Ensuite, concernant la sécurité de la Plateforme, le juge des référés a relevé qu’elle a été homologuée conformément au référentiel en vigueur fixé par arrêté du ministre de l’économie et des finances et de la ministre des affaires sociales et de la santé du 22 mars 2017 en vertu du 3° du IV de l’article L. 1461-1 du code de la santé publique, qui précise les exigences générales pesant sur chaque gestionnaire de systèmes du système national des données de santé et les exigences à respecter pour le transfert de données, l’accès aux données, leur pseudonymisation, la traçabilité des accès, le contrôle, les droits des personnes et l’homologation du système par le responsable du traitement. Par ailleurs, la Plateforme a fait l’objet d’un contrôle externe par une société en novembre 2019, et fera l’objet d’un nouvel audit par un prestataire qualifié par l’Agence nationale de la sécurité des systèmes d’information (ANSSI). Enfin, toujours en termes de sécurité, l’hébergeur des données, Microsoft, héberge les données en Europe – actuellement aux Pays-Bas et prochainement en France – dans des centres qui bénéficient de la certification « hébergeur de données de santé » conformément au code de la santé publique. A cet égard, le juge a observé que Microsoft est soumis aux exigences de la réglementation française en matière d’hébergement des données de santé conformément au contrat qu’il a signé, et doit respecter le règlement général sur la protection des données (RGPD) en ce qui concerne le transfert de données à caractère personnel vers un pays tiers. En effet, le contrat conclu entre la Plateforme des données de santé et la société Microsoft prévoit la soumission « aux exigences de la réglementation française en matière d’hébergement de données de santé ». Enfin, s’agissant de possibles transferts de données aux Etats-Unis pour des besoins de maintenance, ils s’inscrivent dans le cadre autorisé par une décision de la Commission européenne de 2016, ainsi que le permet le RGPD.

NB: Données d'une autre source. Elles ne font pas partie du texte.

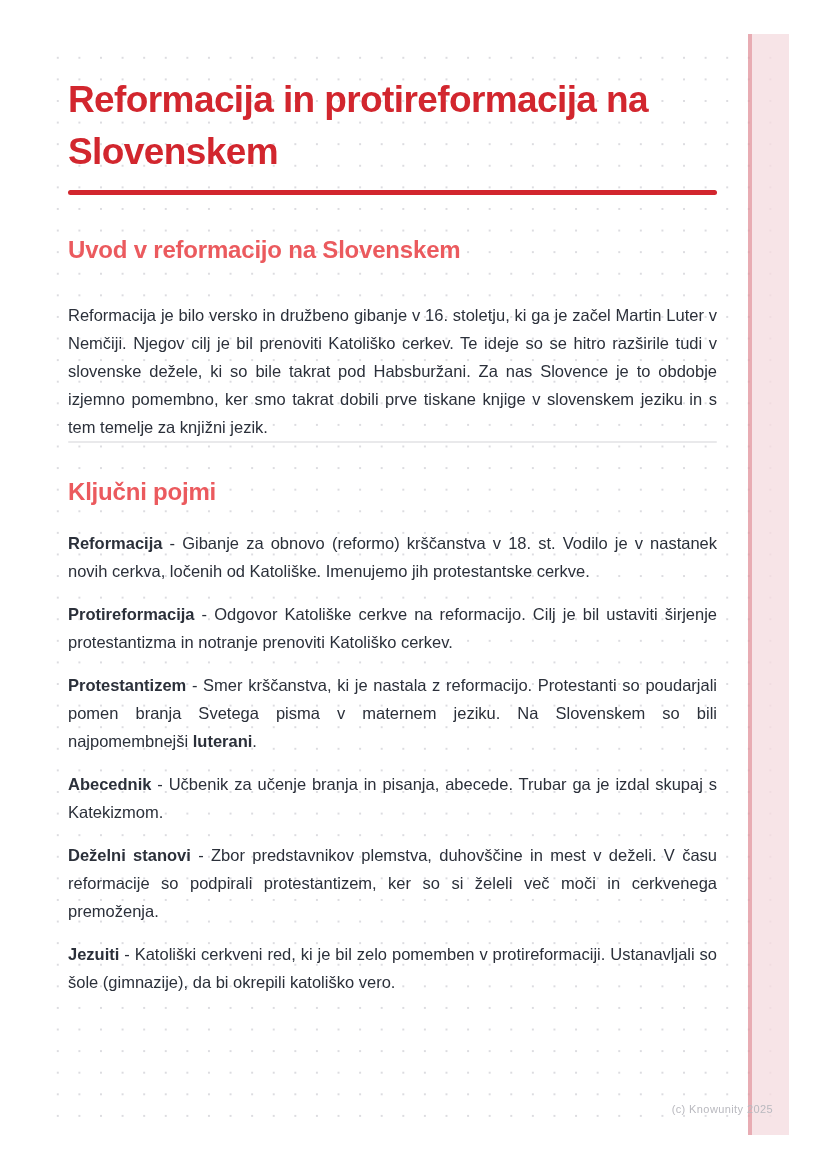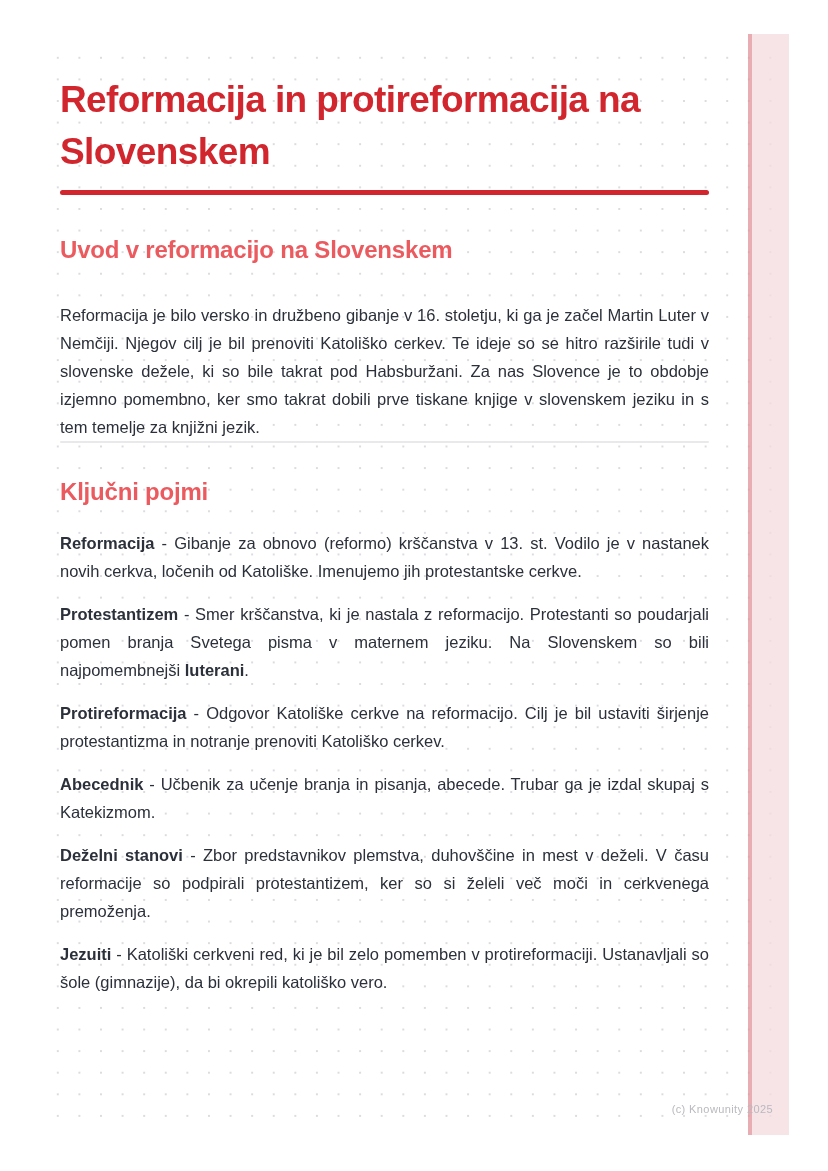--- a/index.html
+++ b/index.html
@@ -29,7 +29,7 @@
     opacity:0.78;
   }
 
-  .content{position:absolute;left:60px;top:74px;width:649px;}
+  .content{position:absolute;left:68px;top:74px;width:649px;}
 
   h1.doc-title{
     font-size:37px;line-height:52px;font-weight:800;

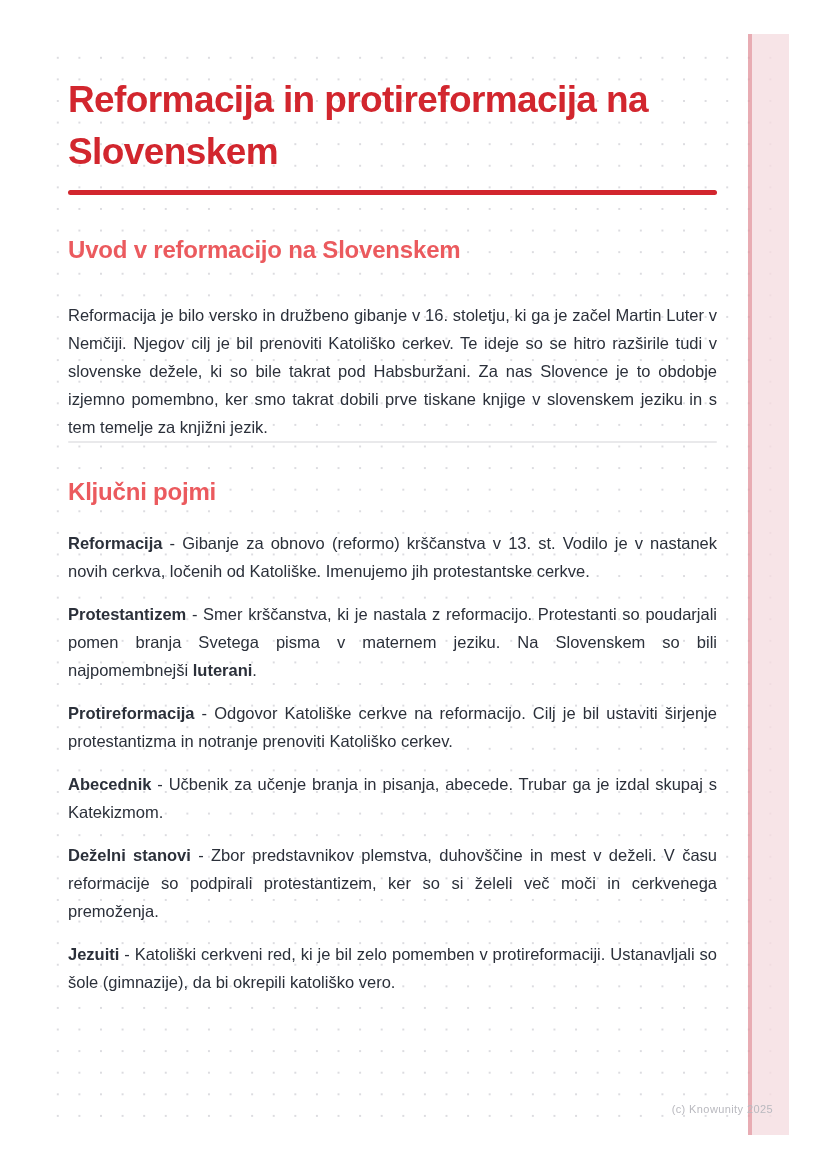--- a/index.html
+++ b/index.html
@@ -84,7 +84,7 @@
 
     <h2 class="section-heading terms-heading">Ključni pojmi</h2>
     <div class="terms-list">
-        <p class="def"><b>Reformacija</b><span> - Gibanje za obnovo (reformo) krščanstva v 13. st. Vodilo je v nastanek novih cerkva, ločenih od Katoliške. Imenujemo jih protestantske cerkve.</span></p>
+        <p class="def"><b>Reformacija</b><span> - Gibanje za obnovo (reformo) krščanstva v 18. st. Vodilo je v nastanek novih cerkva, ločenih od Katoliške. Imenujemo jih protestantske cerkve.</span></p>
         <p class="def"><b>Protestantizem</b><span> - Smer krščanstva, ki je nastala z reformacijo. Protestanti so poudarjali pomen branja Svetega pisma v maternem jeziku. Na Slovenskem so bili najpomembnejši </span><b>luterani</b><span>.</span></p>
         <p class="def"><b>Protireformacija</b><span> - Odgovor Katoliške cerkve na reformacijo. Cilj je bil ustaviti širjenje protestantizma in notranje prenoviti Katoliško cerkev.</span></p>
         <p class="def"><b>Abecednik</b><span> - Učbenik za učenje branja in pisanja, abecede. Trubar ga je izdal skupaj s Katekizmom.</span></p>

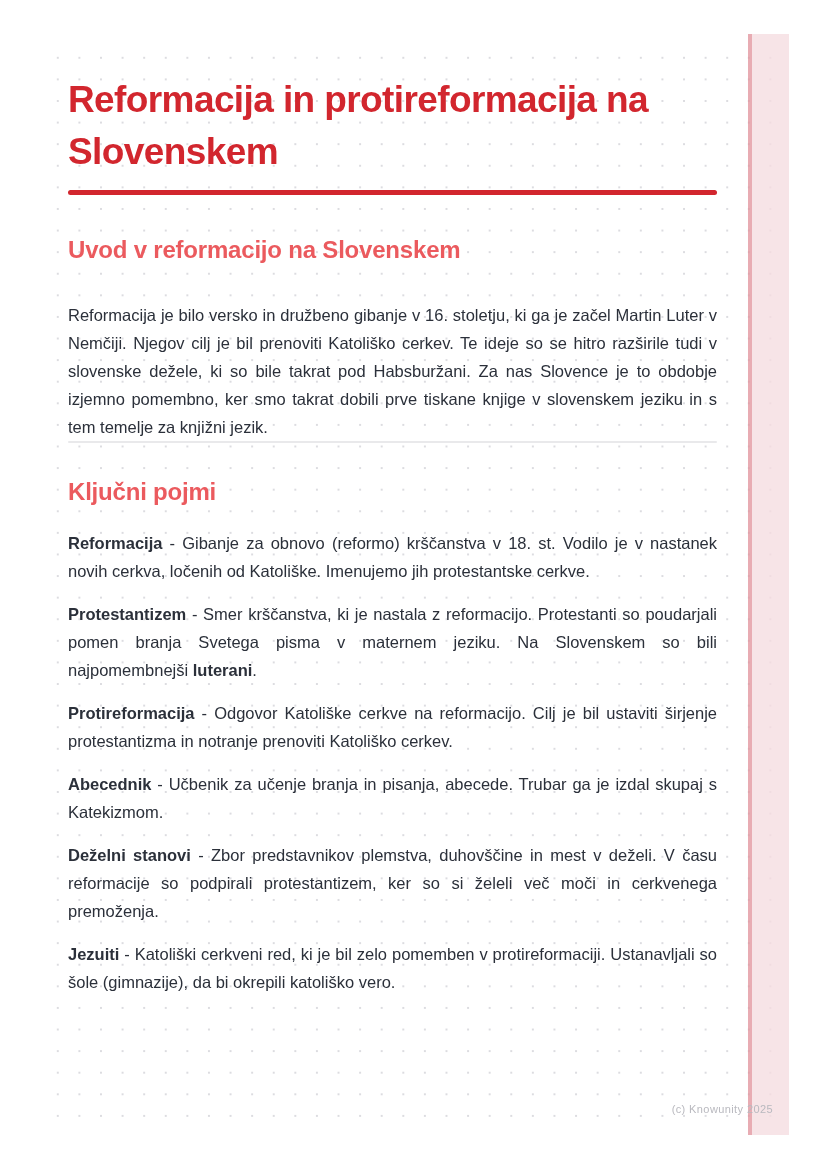--- a/index.html
+++ b/index.html
@@ -85,8 +85,8 @@
     <h2 class="section-heading terms-heading">Ključni pojmi</h2>
     <div class="terms-list">
         <p class="def"><b>Reformacija</b><span> - Gibanje za obnovo (reformo) krščanstva v 18. st. Vodilo je v nastanek novih cerkva, ločenih od Katoliške. Imenujemo jih protestantske cerkve.</span></p>
+        <p class="def"><b>Protireformacija</b><span> - Odgovor Katoliške cerkve na reformacijo. Cilj je bil ustaviti širjenje protestantizma in notranje prenoviti Katoliško cerkev.</span></p>
         <p class="def"><b>Protestantizem</b><span> - Smer krščanstva, ki je nastala z reformacijo. Protestanti so poudarjali pomen branja Svetega pisma v maternem jeziku. Na Slovenskem so bili najpomembnejši </span><b>luterani</b><span>.</span></p>
-        <p class="def"><b>Protireformacija</b><span> - Odgovor Katoliške cerkve na reformacijo. Cilj je bil ustaviti širjenje protestantizma in notranje prenoviti Katoliško cerkev.</span></p>
         <p class="def"><b>Abecednik</b><span> - Učbenik za učenje branja in pisanja, abecede. Trubar ga je izdal skupaj s Katekizmom.</span></p>
         <p class="def"><b>Deželni stanovi</b><span> - Zbor predstavnikov plemstva, duhovščine in mest v deželi. V času reformacije so podpirali protestantizem, ker so si želeli več moči in cerkvenega premoženja.</span></p>
         <p class="def"><b>Jezuiti</b><span> - Katoliški cerkveni red, ki je bil zelo pomemben v protireformaciji. Ustanavljali so šole (gimnazije), da bi okrepili katoliško vero.</span></p>

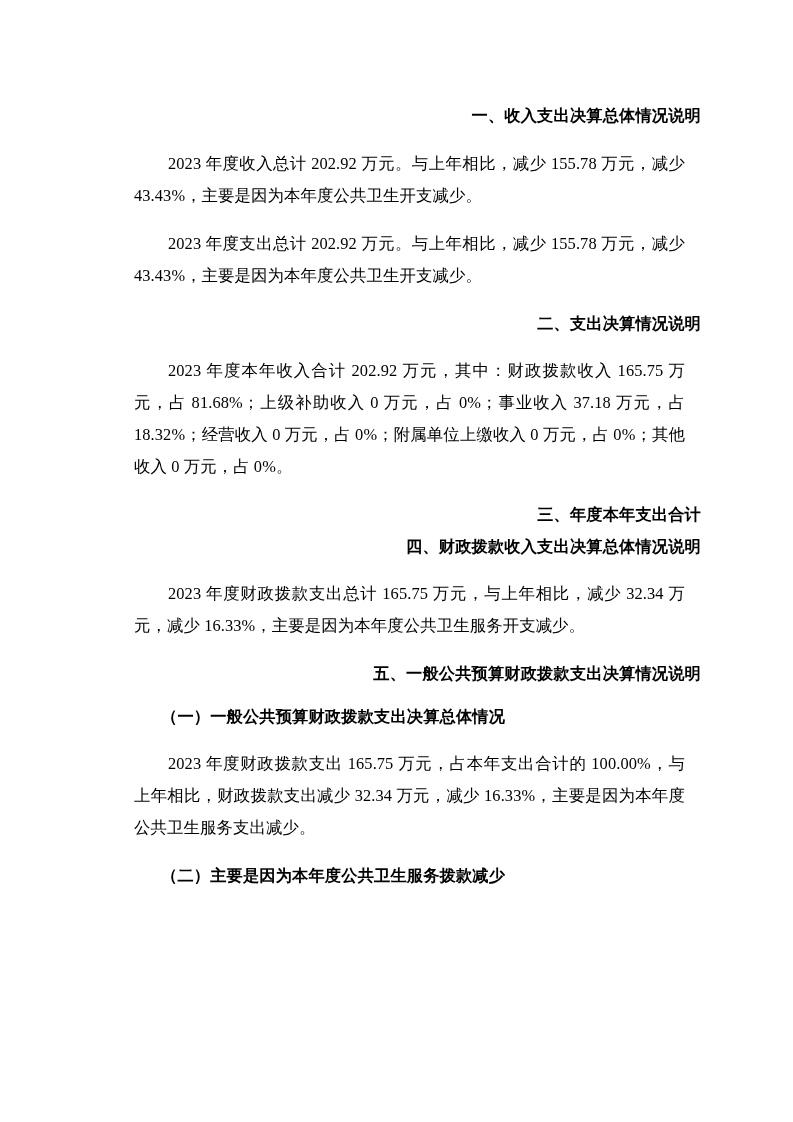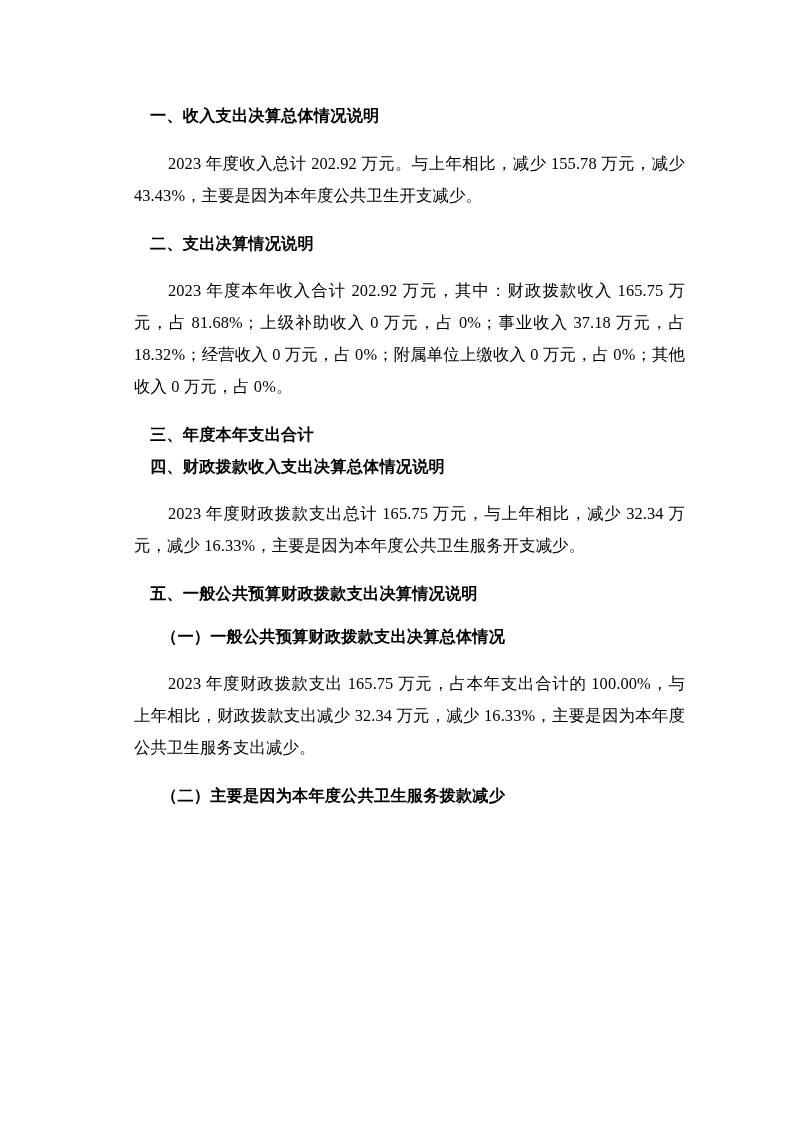--- a/index.html
+++ b/index.html
@@ -36,6 +36,7 @@
     line-height: 1.95;
     text-indent: 32px;
     letter-spacing: 0.2px;
+    text-align: right;
   }
   h3.sub-heading {
     font-family: "DejaVu Sans", "Liberation Sans", sans-serif;

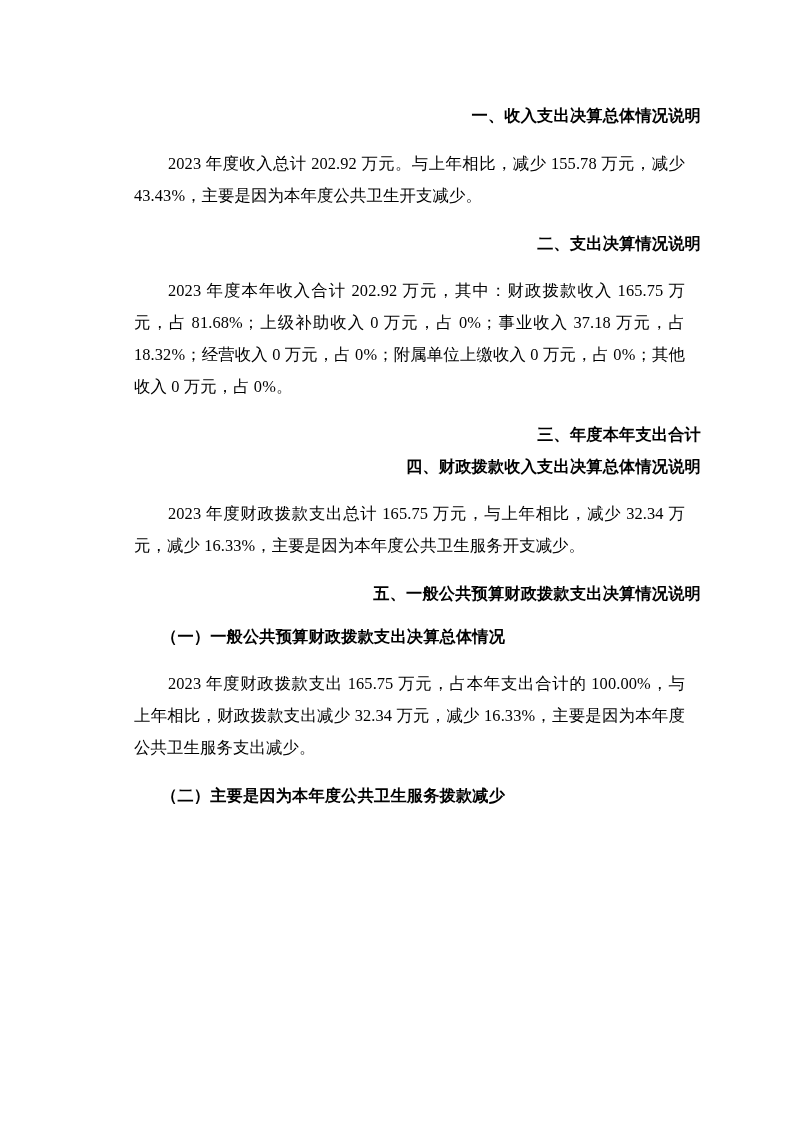--- a/index.html
+++ b/index.html
@@ -66,6 +66,7 @@
   <div class="doc-body" id="doc-body">
       <h2 class="section-heading">一、收入支出决算总体情况说明</h2>
       <p class="para">2023 年度收入总计 202.92 万元。与上年相比，减少 155.78 万元，减少 43.43%，主要是因为本年度公共卫生开支减少。</p>
+      <p class="para">2023 年度支出总计 202.92 万元。与上年相比，减少 155.78 万元，减少 43.43%，主要是因为本年度公共卫生开支减少。</p>
       <h2 class="section-heading">二、支出决算情况说明</h2>
       <p class="para">2023 年度本年收入合计 202.92 万元，其中：财政拨款收入 165.75 万元，占 81.68%；上级补助收入 0 万元，占 0%；事业收入 37.18 万元，占 18.32%；经营收入 0 万元，占 0%；附属单位上缴收入 0 万元，占 0%；其他收入 0 万元，占 0%。</p>
       <h2 class="section-heading">三、年度本年支出合计</h2>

S’agissant de la pseudonymisation des données, le juge des référés a estimé que les modalités prévues par l’arrêté étaient appropriées. Il a néanmoins relevé que la CNIL, lorsqu’elle avait été consultée sur le projet d’arrêté, n’avait pas eu le temps de vérifier que les mesures concrètes adoptées par la Plateforme étaient suffisantes. C’est pourquoi, le juge a ordonné à la Plateforme de communiquer sous cinq jours à la CNIL tous les éléments relatifs aux procédés de pseudonymisation utilisés afin qu’elle les vérifie.
Enfin, le juge des référés a relevé que l’information fournie par la Plateforme sur les données collectées était incomplète. Il a donc enjoint à la Plateforme de mentionner sur son site internet certaines précisions, tenant au possible transfert des données hors de l’Union européenne et aux informations relatives aux droits des personnes concernées.